Circadian Rhythms in the development of spores in the fungus Neurospora crassa

One of the most fascinating aspects of life on earth is that most organisms contain a high-precision clock that allows them to prepare for the opportunities and challenges of sunrise and sunset. Because of the widespread influence of the clock on human biology, defects of the clock are associated with sleep disorders, and for unknown reasons epilepsy, cerebrovascular disease, multiple sclerosis, headaches, cardiovascular malfunction, and cancer. In addition, daily changes in metabolism and cell division rates influence the efficacy and toxicity of many pharmaceuticals, including cancer drugs. Therefore, knowing how clocks work and what they regulate at the molecular level is important for the development of new ways to improve human health.

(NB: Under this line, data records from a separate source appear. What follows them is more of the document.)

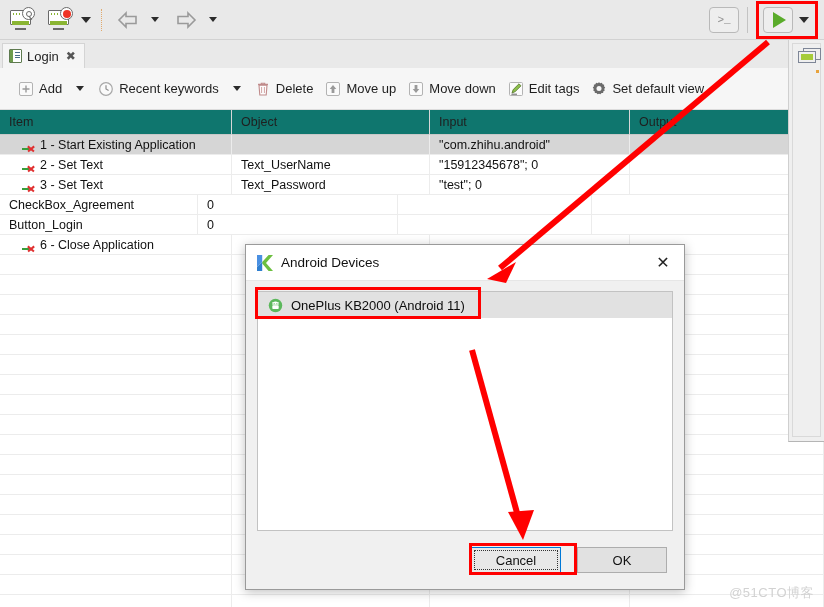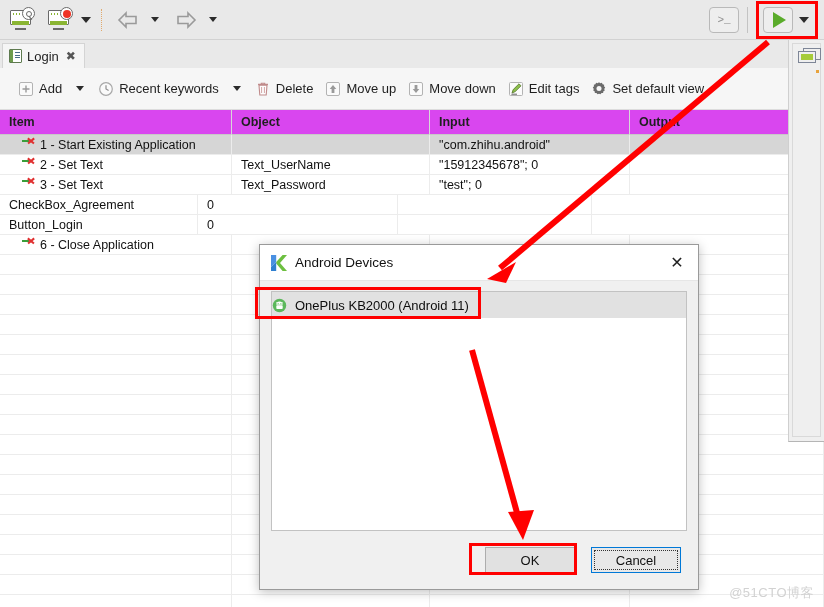--- a/index.html
+++ b/index.html
@@ -180,23 +180,23 @@
   .ico { width: 16px; height: 16px; display:block; flex:none; }
 
   
   .table-area {
     position: absolute; left: 0; top: 110px;
     width: 824px; height: 497px;
     background: #ffffff;
     overflow: hidden;
   }
   .thead {
-    height: 25px; background: #d946ef;
+    height: 25px; background: #0f766e;
     border-bottom: 1px solid #c8c8c8;
-    display: flex; align-items: center; font-weight: bold;
+    display: flex; align-items: center;
   }
   .th {
     font-size: 12.5px; color: #1f1f1f;
     padding-left: 9px;
     height: 25px; line-height: 25px;
     border-right: 1px solid #d7d7d7;
     flex: none;
   }
   .col-item   { width: 232px; }
   .col-object { width: 198px; }
@@ -207,21 +207,21 @@
     border-bottom: 1px solid #ececec;
   }
   .tr.selected { background: #d6d6d6; }
   .td {
     height: 20px; line-height: 20px;
     font-size: 12.5px; color: #111;
     padding-left: 9px;
     border-right: 1px solid #ececec;
     flex: none; overflow: hidden; white-space: nowrap;
   }
-  .td.item-cell { padding-left: 22px; display: flex; align-items: flex-start; gap: 4px; }
+  .td.item-cell { padding-left: 22px; display: flex; align-items: flex-end; gap: 4px; }
   .step-ico { width: 14px; height: 12px; position: relative; flex: none; }
   .step-ico .dash {
     position: absolute; left: 0; top: 5.5px; width: 7px; height: 1.6px; background: #3a9e3a;
   }
   .step-ico .x1, .step-ico .x2 {
     position: absolute; left: 5px; top: 5.5px; width: 8px; height: 1.6px; background: #e03030;
   }
   .step-ico .x1 { transform: rotate(40deg); }
   .step-ico .x2 { transform: rotate(-40deg); }
 
@@ -253,21 +253,21 @@
     position: absolute; left: 3px; top: 6px; width: 12px; height: 6px;
     background: #a6cb3a;
   }
   .rp-dot {
     position: absolute; right: 1px; top: 26px;
     width: 3px; height: 3px; background: #e8a33d;
   }
 
   
   .dialog {
-    position: absolute; left: 259px; top: 244px;
+    position: absolute; left: 245px; top: 244px;
     width: 440px; height: 346px;
     background: #f0f0f0;
     border: 1px solid #9a9a9a;
     box-shadow: 0 2px 10px rgba(0,0,0,0.25);
   }
   .dlg-title {
     height: 36px; background: #ffffff;
     display: flex; align-items: center;
     padding: 0 6px 0 10px;
     border-bottom: 1px solid #e6e6e6;
@@ -286,21 +286,21 @@
   }
   .device-list {
     width: 100%; height: 100%;
     background: #ffffff;
     border: 1px solid #c2c2c2;
     overflow: hidden;
   }
   .device-row {
     height: 26px; background: #e1e1e1;
     display: flex; align-items: center;
-    padding-left: 0; gap: 8px;
+    padding-left: 10px; gap: 8px;
   }
   .android-ico { width: 15px; height: 15px; flex: none; }
   .device-label { font-size: 13px; color: #0d0d0d; }
   .device-hl {
     position: absolute; left: 255px; top: 287px;
     width: 226px; height: 32px;
     border: 3px solid #ff0000;
     pointer-events: none;
   }
   .dlg-footer {
@@ -700,22 +700,22 @@
             <circle cx="6.5" cy="6" r="0.6" fill="#5cb85c"></circle>
             <circle cx="9.5" cy="6" r="0.6" fill="#5cb85c"></circle>
             <path d="M4.6 4.6 L5.5 5.6 M11.4 4.6 L10.5 5.6" stroke="#ffffff" stroke-width="0.8"></path>
           </svg>
           <span class="device-label">OnePlus KB2000 (Android 11)</span>
         </div>
       </div>
     </div>
 
     <div class="dlg-footer">
+      <div class="btn focus">Cancel</div>
       <div class="btn">OK</div>
-      <div class="btn focus">Cancel</div>
     </div>
   </div>
 
   <div class="device-hl"></div>
   <div class="ok-hl"></div>
 
   <svg class="anno" viewBox="0 0 824 607">
     <g>
       <line x1="768" y1="42" x2="500" y2="268" stroke="#ff0000" stroke-width="6"></line>
       <path d="M487 279 L516 262 L506 283 Z" fill="#ff0000"></path>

To understand the clock, Dr. Bell-Pedersen’s lab uses modern molecular, biochemical, genetic, and genomic tools to investigate the mechanisms by which the clock regulates rhythmicity in the simple model organism Neurospora crassa. Her group discovered that the clock regulates a major signaling pathway in fungi. This same signaling pathway is present in humans and involved in stress responses, immune activity, and cancer. This regulation provides a rationale for observations that deregulation of the clock contributes to cancer and suggests new opportunities for treatment.

  1. Ding, Z, Lamb, TM, Boukhris, A, Porter, R, Bell-Pedersen, D. Circadian Clock Control of Translation Initiation Factor eIF2α Activity Requires eIF2γ-Dependent Recruitment of Rhythmic PPP-1 Phosphatase in Neurospora crassa. mBio. 2021;12 (3):. doi: 10.1128/mBio.00871-21. PubMed PMID:34006661 PubMed Central PMC8262944.

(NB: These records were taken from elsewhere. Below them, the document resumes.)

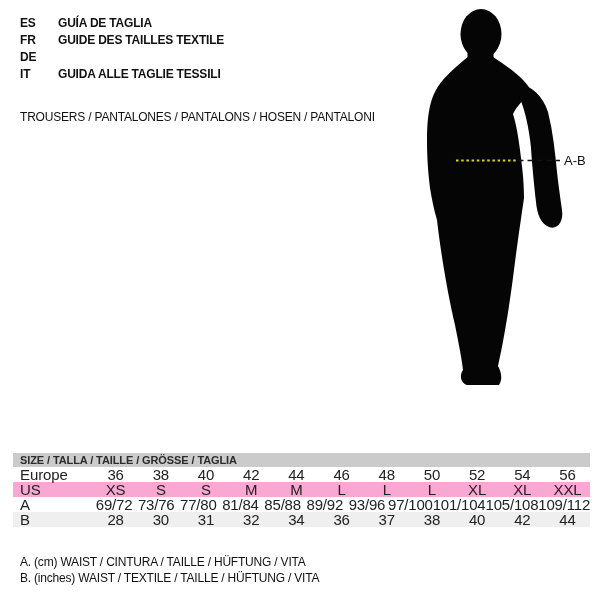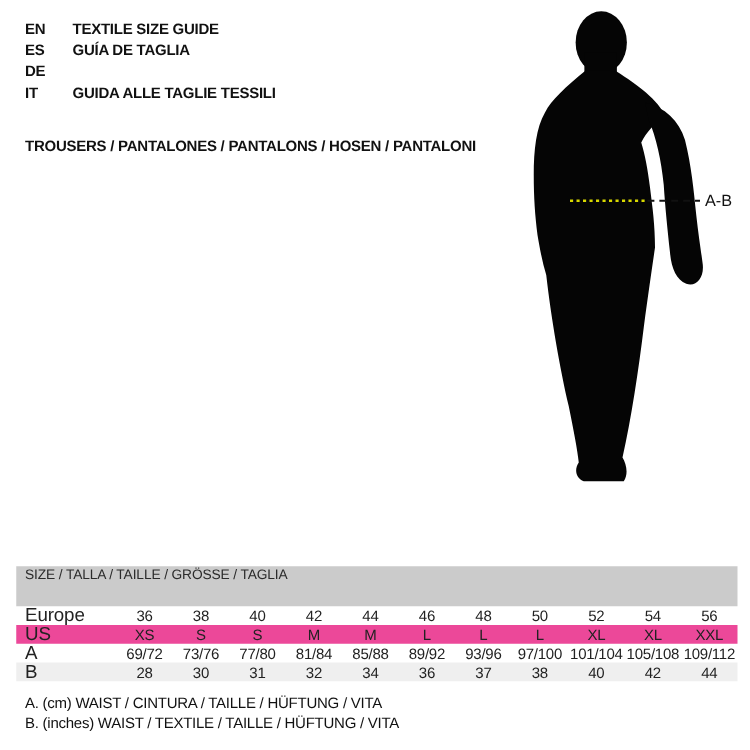--- a/index.html
+++ b/index.html
@@ -8,65 +8,65 @@
     font-family:"Liberation Sans",sans-serif;color:#111;
   }
   
   .lang-block{position:absolute;left:20px;top:14px;}
   .lang-row{display:flex;height:17px;align-items:center;}
   .lang-code{width:38px;font-size:12px;font-weight:bold;letter-spacing:-0.2px;}
   .lang-label{font-size:12px;font-weight:bold;letter-spacing:-0.2px;white-space:nowrap;}
   
   .category{
     position:absolute;left:20px;top:109px;height:17px;line-height:17px;
-    font-size:12px;font-weight:bold;letter-spacing:-0.2px;white-space:nowrap;
+    font-size:12px;font-weight:normal;letter-spacing:-0.2px;white-space:nowrap;
   }
   
   .figure-svg{position:absolute;left:0;top:0;width:600px;height:600px;}
   .ab-text{font-family:"Liberation Sans",sans-serif;font-size:13px;font-weight:500;}
   
   .section-title{
     position:absolute;left:20px;top:421px;height:16px;line-height:16px;
     font-size:12px;font-weight:bold;letter-spacing:-0.2px;white-space:nowrap;
   }
   
   .size-table{position:absolute;left:13px;top:453px;width:577px;}
   .size-table-header{
-    height:32px;line-height:14px;padding-left:7px;
-    font-size:11px;font-weight:normal;letter-spacing:-0.1px;color:#2b2b2b;
+    height:14px;line-height:14px;padding-left:7px;
+    font-size:11px;font-weight:bold;letter-spacing:-0.1px;color:#2b2b2b;
   }
   .t-row{display:flex;height:15px;align-items:center;}
   .t-label{
     width:80px;box-sizing:border-box;padding-left:7px;
     font-size:15px;color:#222;letter-spacing:-0.1px;
   }
   .t-cell{
-    flex:1;text-align:center;font-size:12px;color:#222;letter-spacing:-0.2px;
+    flex:1;text-align:center;font-size:15px;color:#222;letter-spacing:-0.2px;
     white-space:nowrap;
   }
   
   .footnotes{position:absolute;left:20px;top:555px;}
   .footnote{
     height:15.5px;line-height:15.5px;font-size:12px;font-weight:normal;
     letter-spacing:-0.2px;white-space:nowrap;
   }
 </style>
 </head>
 <body>
 
 <div class="canvas">
 
   <div class="lang-block">
       <div class="lang-row">
-        <span class="lang-code">EN</span>
-        <span class="lang-label">TEXTILE SIZE GUIDE</span>
+        <span class="lang-code">ES</span>
+        <span class="lang-label">GUÍA DE TAGLIA</span>
       </div>
       <div class="lang-row">
-        <span class="lang-code">ES</span>
-        <span class="lang-label">GUÍA DE TAGLIA</span>
+        <span class="lang-code">FR</span>
+        <span class="lang-label">GUIDE DES TAILLES TEXTILE</span>
       </div>
       <div class="lang-row">
         <span class="lang-code">DE</span>
       </div>
       <div class="lang-row">
         <span class="lang-code">IT</span>
         <span class="lang-label">GUIDA ALLE TAGLIE TESSILI</span>
       </div>
     </div>
 
@@ -124,21 +124,21 @@
           <div class="t-cell">40</div>
           <div class="t-cell">42</div>
           <div class="t-cell">44</div>
           <div class="t-cell">46</div>
           <div class="t-cell">48</div>
           <div class="t-cell">50</div>
           <div class="t-cell">52</div>
           <div class="t-cell">54</div>
           <div class="t-cell">56</div>
         </div>
-        <div class="t-row" style="background: #ec4899;">
+        <div class="t-row" style="background: #f9a8d4;">
           <div class="t-label">US</div>
           <div class="t-cell">XS</div>
           <div class="t-cell">S</div>
           <div class="t-cell">S</div>
           <div class="t-cell">M</div>
           <div class="t-cell">M</div>
           <div class="t-cell">L</div>
           <div class="t-cell">L</div>
           <div class="t-cell">L</div>
           <div class="t-cell">XL</div>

  2. Alder-Rangel, A, Idnurm, A, Brand, AC, Brown, AJP, Gorbushina, A, Kelliher, CM et al.. The Third International Symposium on Fungal Stress - ISFUS. Fungal Biol. 2020;124 (5):235-252. doi: 10.1016/j.funbio.2020.02.007. PubMed PMID:32389286 PubMed Central PMC7438019.
  3. Karki, S, Castillo, K, Ding, Z, Kerr, O, Lamb, TM, Wu, C et al.. Circadian clock control of eIF2α phosphorylation is necessary for rhythmic translation initiation. Proc Natl Acad Sci U S A. 2020;117 (20):10935-10945. doi: 10.1073/pnas.1918459117. PubMed PMID:32355000 PubMed Central PMC7245112.
  4. Baek, M, Virgilio, S, Lamb, TM, Ibarra, O, Andrade, JM, Gonçalves, RD et al.. Circadian clock regulation of the glycogen synthase (gsn) gene by WCC is critical for rhythmic glycogen metabolism in Neurospora crassa. Proc Natl Acad Sci U S A. 2019;116 (21):10435-10440. doi: 10.1073/pnas.1815360116. PubMed PMID:31048503 PubMed Central PMC6534987.
  5. Goldsmith, CS, Kim, SM, Karunarathna, N, Neuendorff, N, Toussaint, LG, Earnest, DJ et al.. Correction to: inhibition of p38 MAPK activity leads to cell type-specific effects on the molecular circadian clock and time-dependent reduction of glioma cell invasiveness. BMC Cancer. 2019;19 (1):101. doi: 10.1186/s12885-018-5238-0. PubMed PMID:30674294 PubMed Central PMC6344983.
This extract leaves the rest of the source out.